For me, some examples of challenging the stigma associated with my experiences are through shifts in language.  I don’t speak of symptoms, preferring to use threat responses (thank you, Power Threat Meaning Framework), and therefore, I also don’t speak of ‘early warning signs’. I speak of ‘indicators for care’.  These shifts name my experiences as purposeful and useful, communications from within asking for a response of care, not of danger. These shifts in understanding my experience, traditionally referred to as disorders, which I have learnt are, in fact, very ordered, may help shift some of the prejudice and subsequent discriminatory actions people take when they hear of my psychiatric diagnosis. Still, the focus and point are much more fundamental than that. It is to shift the explanation and subsequent story of my experience, not just the prejudice that occurs on understanding the psychiatric ‘diagnosis’ ascribed to my experience as a human.  


To me, this is to challenge the core—the central story that all prejudice and discrimination manifest from—the explanation—which manifests the othering—or, in Erving Goffman’s words, the stigma. To challenge the story that is causing society to see those of a particular group - which it has marked (in this case through psychiatric diagnosis) as other, as less than, is to truly put a spanner in the mechanisms that sustain prejudice and discrimination.  

I believe we don’t just want to teach people to be nice to us.
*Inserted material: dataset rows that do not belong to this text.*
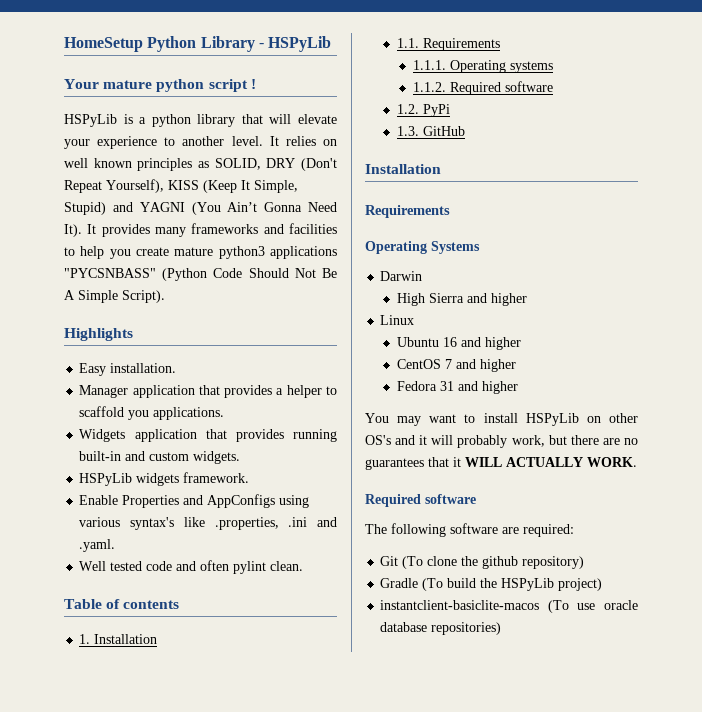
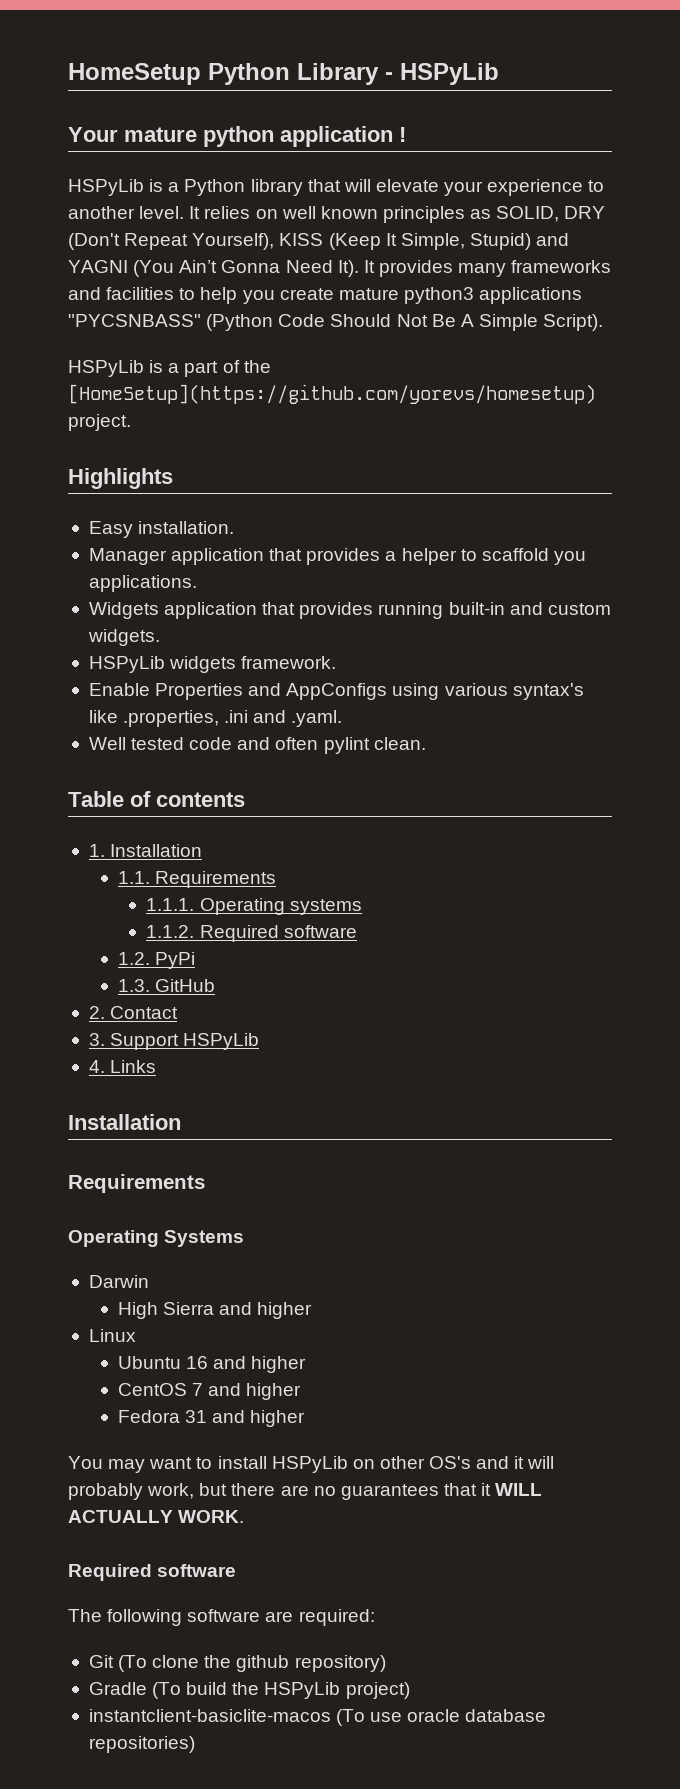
[208,79,248,92] script -> [280,126,393,147] application
[151,114,191,127] python -> [184,179,246,196] Python
(165, 296) none -> [68,360,271,377] [68,384,596,404] [68,414,131,431] // HSPyLib is a part of the [HomeSetup](https://github.com/yorevs/homesetup) project.
(465, 131) none -> [88,1006,179,1019] [88,1033,260,1050] [88,1060,157,1073] // 2. Contact // 3. Support HSPyLib // 4. Links

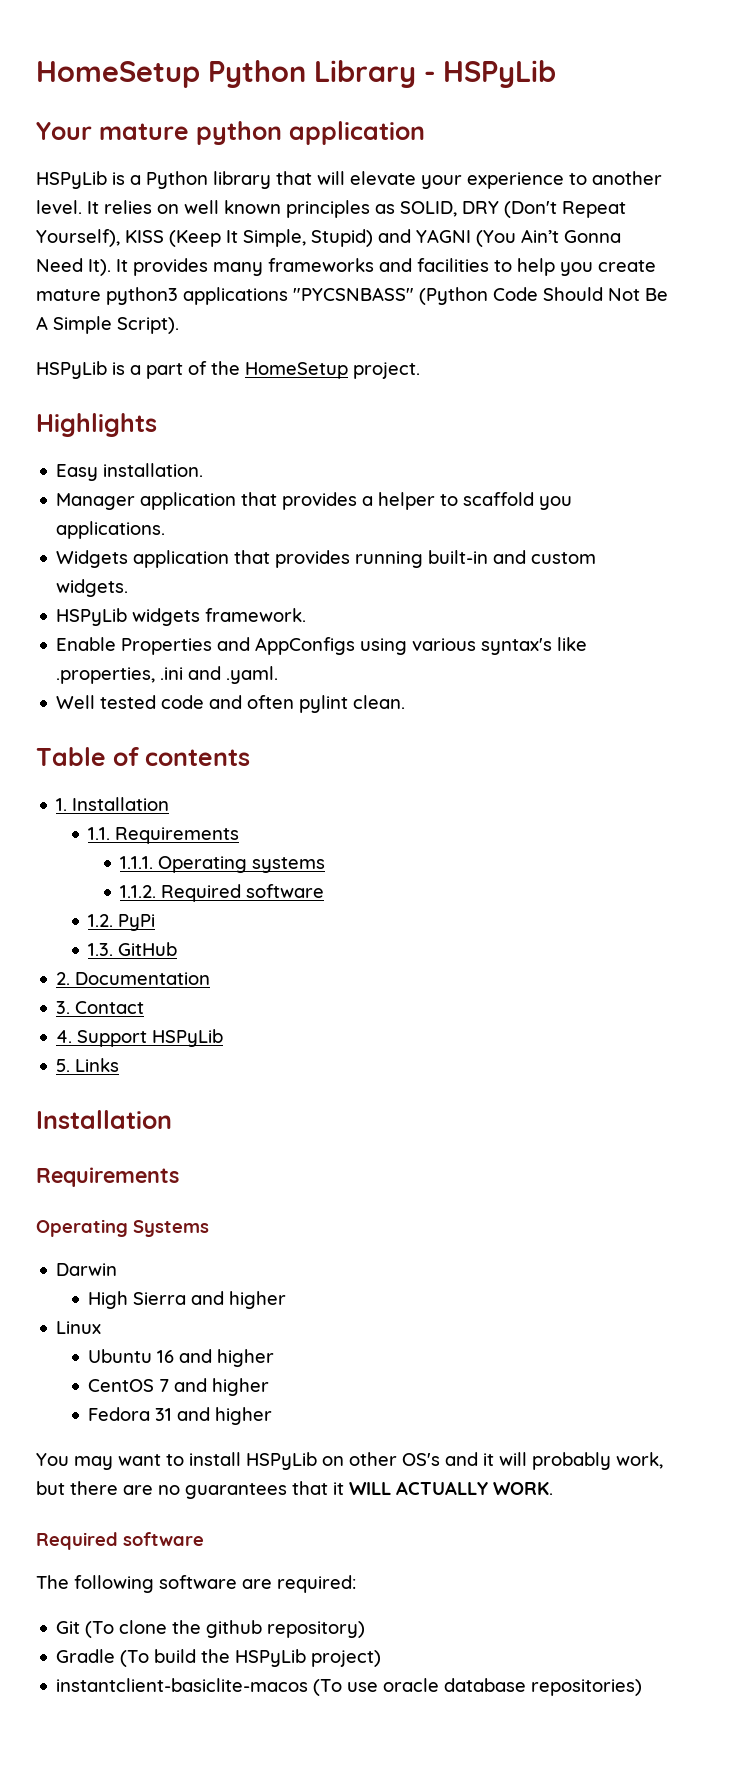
[399,127,406,142] ! -> (425, 133) none
[68,384,596,404] [HomeSetup](https://github.com/yorevs/homesetup) -> [245,362,348,379] HomeSetup
(105, 1012) none -> [75,972,211,985] [56,1001,71,1014] Documentation // 3.
[88,1033,105,1046] 3. -> [56,1030,73,1043] 4.
[88,1060,105,1073] 4. -> [56,1059,71,1072] 5.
That will just continue to perpetuate paternalistic care or, at worst, add further gaslighting elements to some of the interventions provided for those of us considered bad. We want people to understand our experiences in ways that value us, not position us as dangerous, unpredictable, untrustworthy, vulnerable, or weak. To do that, we need to challenge the core, not just what results from it.


As people working in peer support and lived experience roles, we can convey this different story with every interaction through our language, our actions, our stories, and how we hold ourselves in spaces alongside those who are responsible for upholding the pathologising stories of our experiences.  


The team at the NZPC didn’t just want people to learn to be nice to prostitutes by challenging the prejudice and discrimination we experienced. That would not have changed laws, enabled the self-determination of sex workers, or protected sex workers' employment rights.  They demanded and activated a change in the story - they shifted the stigma.  Those moments when I connected to people who lived that shift out in their lives and their peer support and education planted seeds that changed my life. As peers or lived experience practitioners in a range of experiential areas can do the same.  


Cartoon picture of a grey robot with a pink heart on its chest, holding a packet of seeds.  There are seeds coming out of the top of the packet.

And, as with Anna and the team who met 17-year-old me, we may not see the outcomes of our interaction at the time. But we can hold hope for all that they may be able to grow into the future.  


Again, I will repeat: I love you, Anna.  I will do my best to give others all you gave me. 



References and links

Goffman E. Stigma: Notes on the management of spoiled identity. New York, NY: Simon and Schuster; 1963.